I’m about to return to the UK. For me it was initially very difficult. It wasn’t what we planned, we were supposed to be going to the Seychelles for the next two years. In stead we will to return to the UK with no house, no job and a husband whose medical condition means our future is very uncertain.
Thankfully I have recently been offered a temporary job; some accommodation we should be able to afford and a school for our daughter to go to.
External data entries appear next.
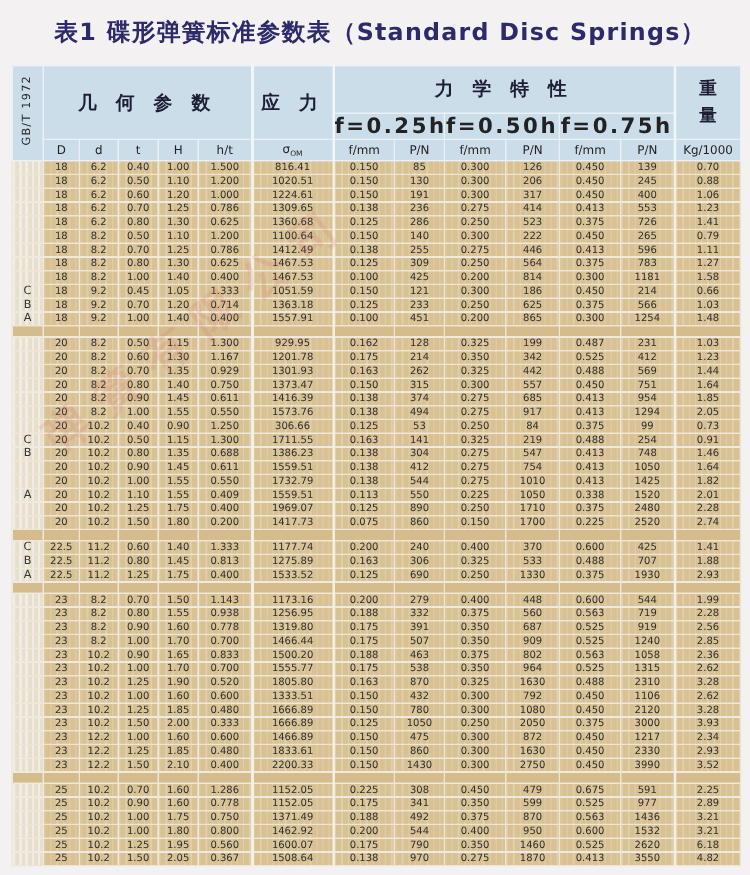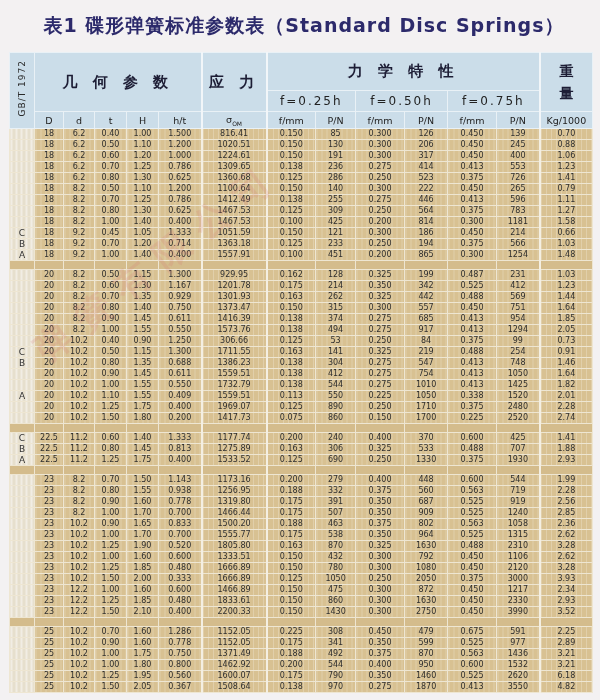--- a/index.html
+++ b/index.html
@@ -25,7 +25,7 @@
   }
   th.group-hd{font-size:15px;font-weight:bold;letter-spacing:5px;}
   th.mech-hd{height:37px;}
-  tr.h2 th{font-size:12px;height:20px;letter-spacing:2px;color:#222;}
+  tr.h2 th{font-size:17px;height:20px;letter-spacing:2px;color:#222;font-weight:bold;}
   tr.h3 th{font-size:9.5px;height:16px;color:#222;}
   th.gb-cell{width:25px;}
   .vert{

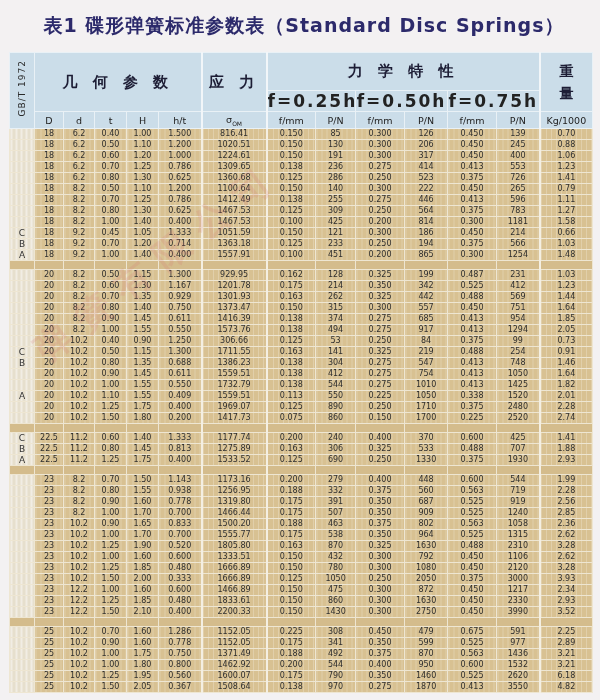--- a/index.html
+++ b/index.html
@@ -281,7 +281,7 @@
           <td class="bl2">0.125</td>
           <td>233</td>
           <td>0.250</td>
-          <td>194</td>
+          <td>625</td>
           <td>0.375</td>
           <td>566</td>
           <td class="bl2">1.03</td>

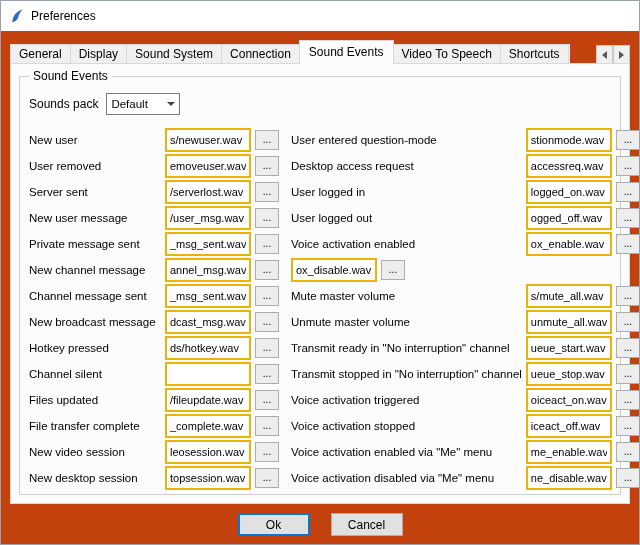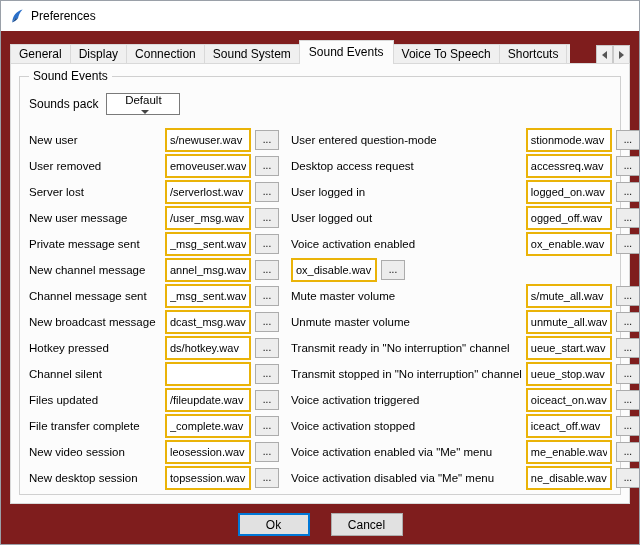--- a/index.html
+++ b/index.html
@@ -6,7 +6,7 @@
   html, body { width: 640px; height: 545px; }
   body { font-family: "Liberation Sans", "DejaVu Sans", sans-serif; font-size: 12px; color: #000; }
 
-  .window { position: relative; width: 640px; height: 545px; background: #7f1d1d;
+  .window { position: relative; width: 640px; height: 545px; background: #c2410c;
             border: 1px solid #9aa0a8; overflow: hidden; }
 
   

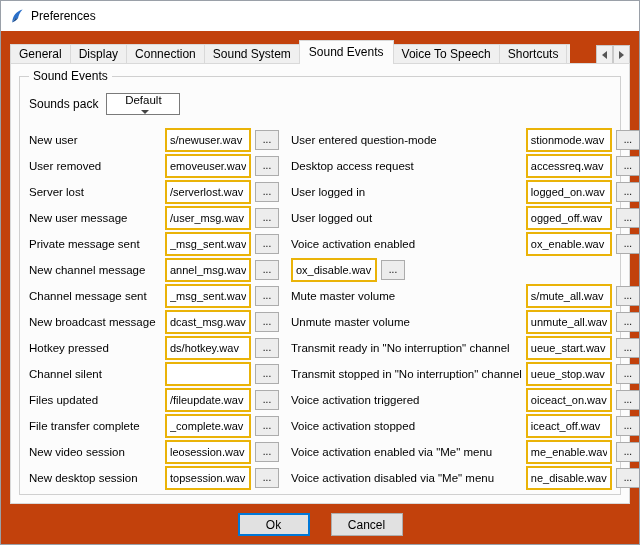--- a/index.html
+++ b/index.html
@@ -95,10 +95,10 @@
     <span class="tab-label">Display</span>
   </div>
         <div class="tab">
+    <span class="tab-label">Sound System</span>
+  </div>
+        <div class="tab">
     <span class="tab-label">Connection</span>
-  </div>
-        <div class="tab">
-    <span class="tab-label">Sound System</span>
   </div>
         <div class="tab active">
     <span class="tab-label">Sound Events</span>

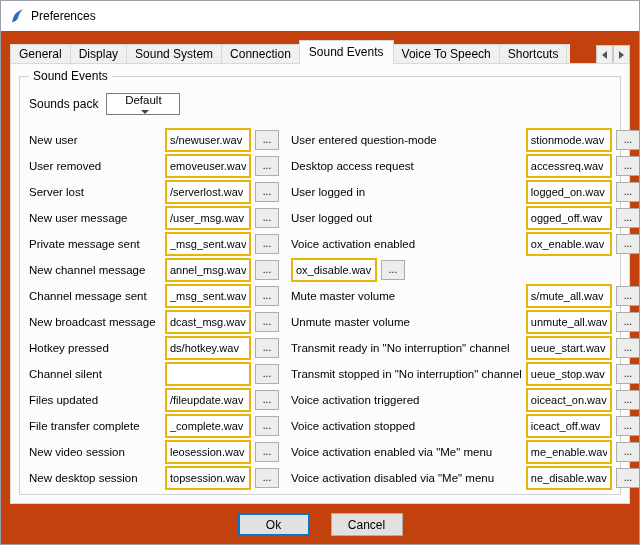--- a/index.html
+++ b/index.html
@@ -104,7 +104,7 @@
     <span class="tab-label">Sound Events</span>
   </div>
         <div class="tab">
-    <span class="tab-label">Voice To Speech</span>
+    <span class="tab-label">Video To Speech</span>
   </div>
         <div class="tab">
     <span class="tab-label">Shortcuts</span>

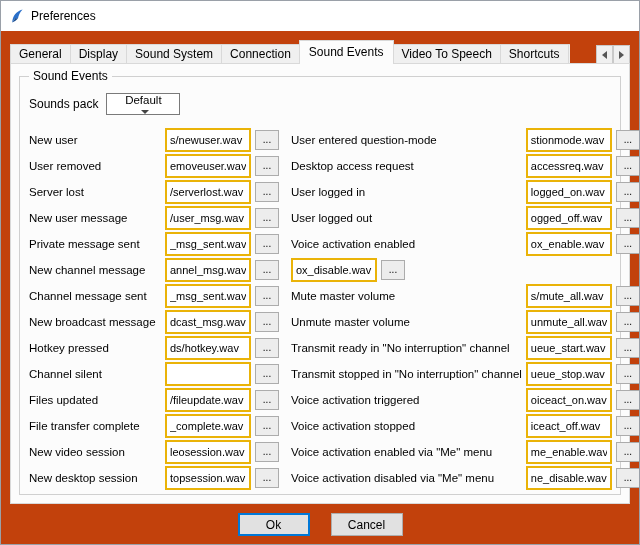--- a/index.html
+++ b/index.html
@@ -45,7 +45,7 @@
   .pack-row { position: absolute; left: 9px; top: 16px; display: flex; align-items: center; }
   .pack-label { margin-right: 8px; }
   .combo { width: 74px; height: 22px; background: #ffffff; border: 1px solid #7a7a7a;
-           display: flex; align-items: center; padding: 0 4px; cursor: default; flex-direction: column; }
+           display: flex; align-items: center; padding: 0 4px; cursor: default; }
   .combo-value { flex: 1 1 auto; font-size: 11.5px; }
   .combo-arrow { width: 0; height: 0; border-left: 4px solid transparent; border-right: 4px solid transparent;
                  border-top: 4px solid #444; margin-left: 4px; }

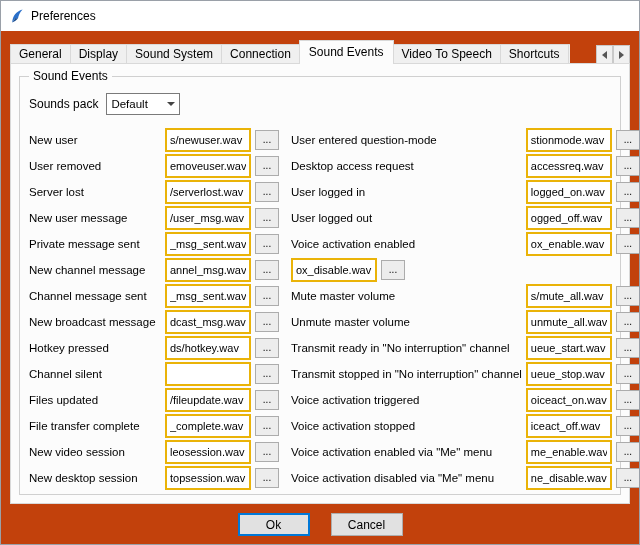--- a/index.html
+++ b/index.html
@@ -148,7 +148,7 @@
     <button class="browse-btn">...</button>
   </div>
             <div class="event-row">
-    <span class="row-label">Server lost</span>
+    <span class="row-label">Server sent</span>
     <input class="row-input" type="text" value="/serverlost.wav" style="">
     <button class="browse-btn">...</button>
   </div>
I am determined to make the best of it.
The serenity prayer has been very helpful for me.
“God, help me to accept the things I cannot change, courage to change the things I can, and wisdom to tell the difference.”
I am thinking of the UK as a new place, that will take me time to adjust to. There will still be challenges, just different ones. I am not expecting most people to be that interested, and I will enjoy the few that will be.
Tanzania has changed me. I love the fact that birthdays here are not a major financial burden, but just time to spend with your friends. Kids are thrilled with a bar of chocolate or a box of coco pops. Life is more relaxed here and I am determined not to get too caught up in the rush of life back home, but always to prioritise people over things to do.